[Bioclusters] Any issues porting applications to OS X?
Tim Cutts
bioclusters@bioinformatics.org
Fri, 5 Mar 2004 16:33:44 +0000
On 5 Mar 2004, at 15:53, Michael Chute wrote:
> For my two cents I would have to disagree with the Xeon approach. A
> cluster of Xserves is probley going to give you more speed and storage
> for the buck than a Xeon machine. We have a small cluster of Xserves
> running osX server and we find that it is very fast, and the new g5
> slusters are even faster.
In my hands, 2.8 GHz Pentium IV Xeon matches a 1.7 GHz POWER4+ (the
G5's big brother) at almost every genomics code I've thrown at it, so
I'll believe you when I see some numbers, and not from Apple's website
:-)
> Another alternative that has been done in the past is to actually run
> Linux on Xserves. I don't know the details of this but I do know that
> this has been done.
I had thought of mentioning that, but there's almost no commercial
support for Linux on PPC by independent software vendors. It seems a
little pointless to me - if you're going to run Linux, you might as
well run it on the best supported platform, which is still x86.
> If you look at the bioteam software as well there are over 200
> bioinformatics tools included with the package and they all have a gui
> interface which is very nice for the average user.

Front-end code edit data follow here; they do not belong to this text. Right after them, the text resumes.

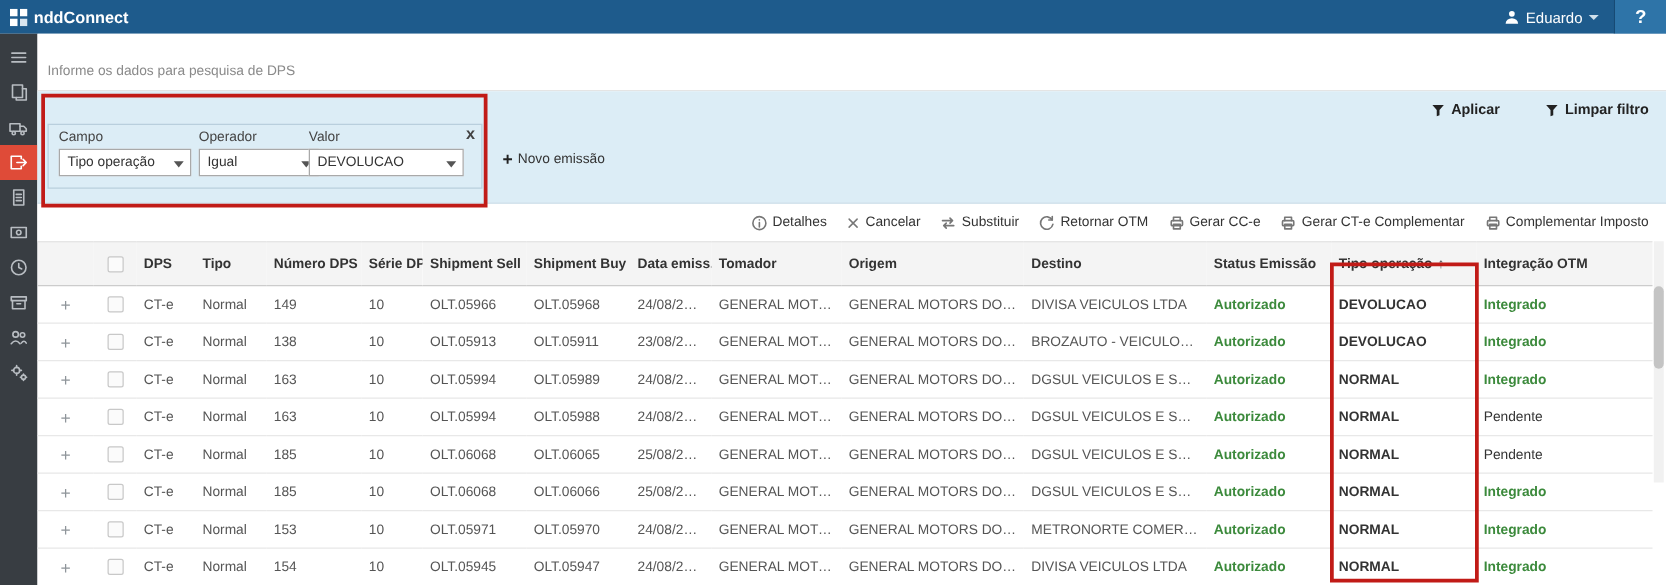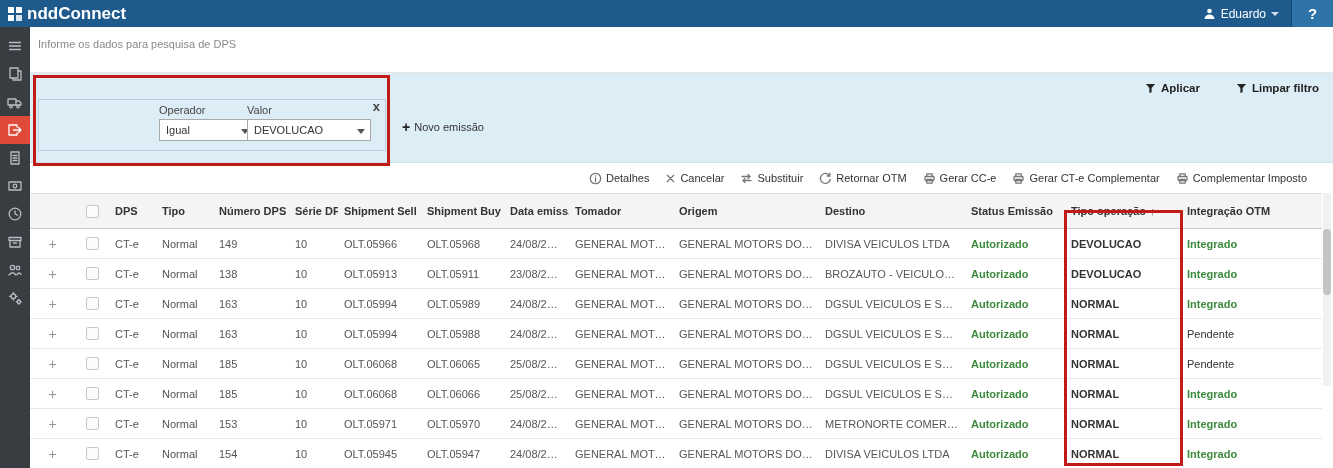"nddConnect" .brand-text { font-size: 17px -> 13px }
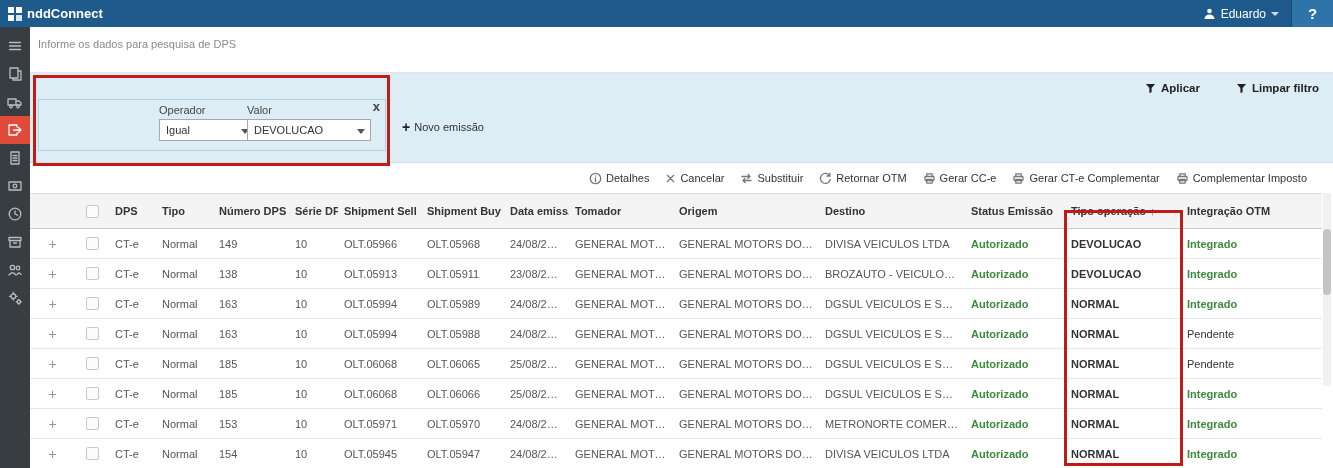"Informe os dados para pesquisa" .page-subtitle { margin-top: 6px -> 19px }
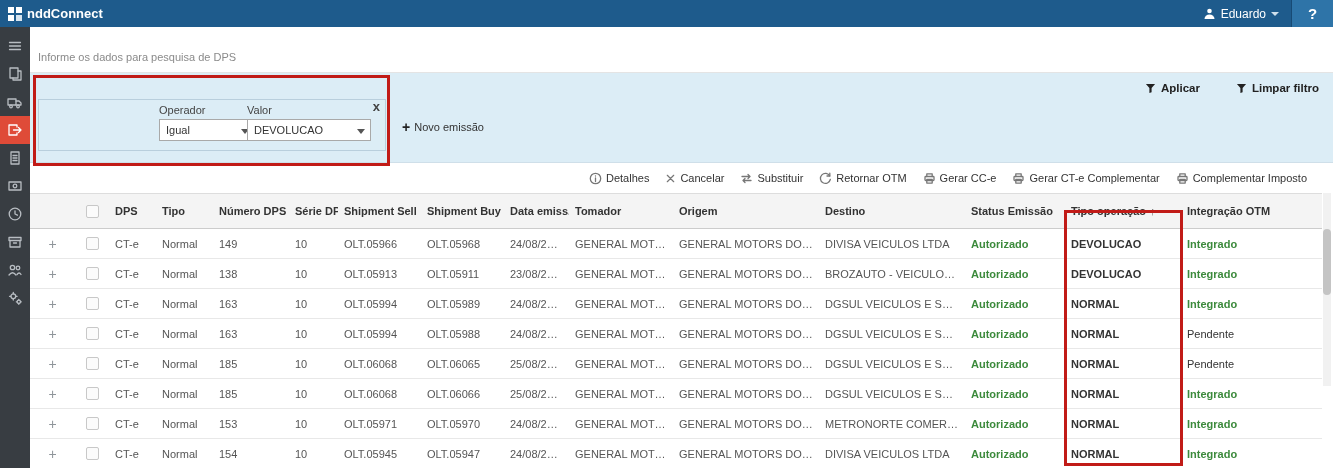"Campo" div.crit-field { html: none -> <div> <span>Campo</span> <div> <span>Tipo operação</span> <span></span> </div> </div> }
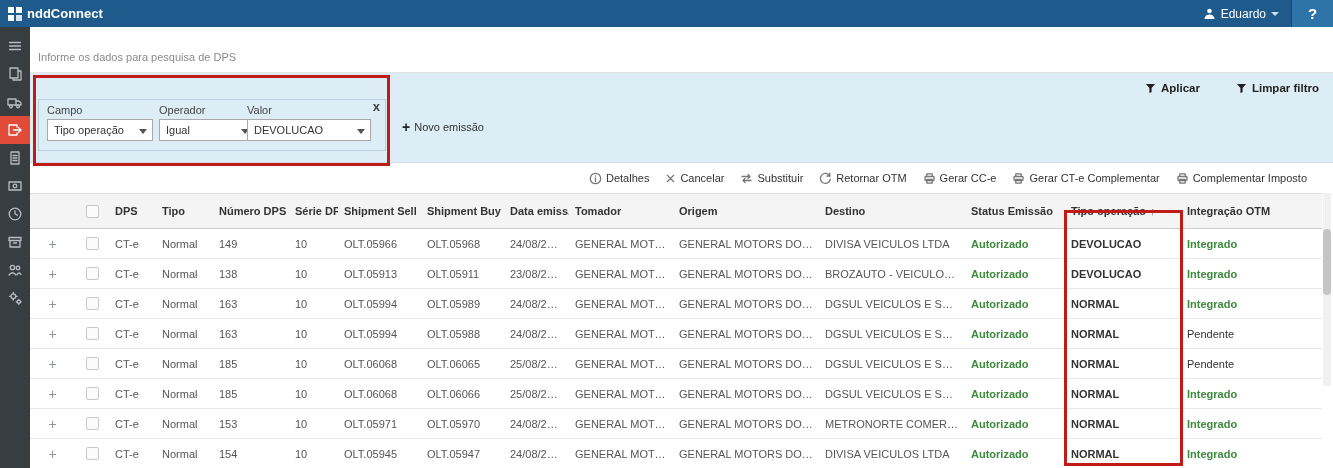"Detalhes" .action-toolbar { padding-right: 26px -> 14px }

Sounds like this product is ideally suited to small to medium sized lab
environments with relatively modest compute requirements.
> As far as management features you can't beat osx server.
I'd like to hear more, because I don't believe it. Can you power cycle
a crashed node remotely? What sort of remote console do you have? Can
you do everything you need to through a command line as well as a GUI?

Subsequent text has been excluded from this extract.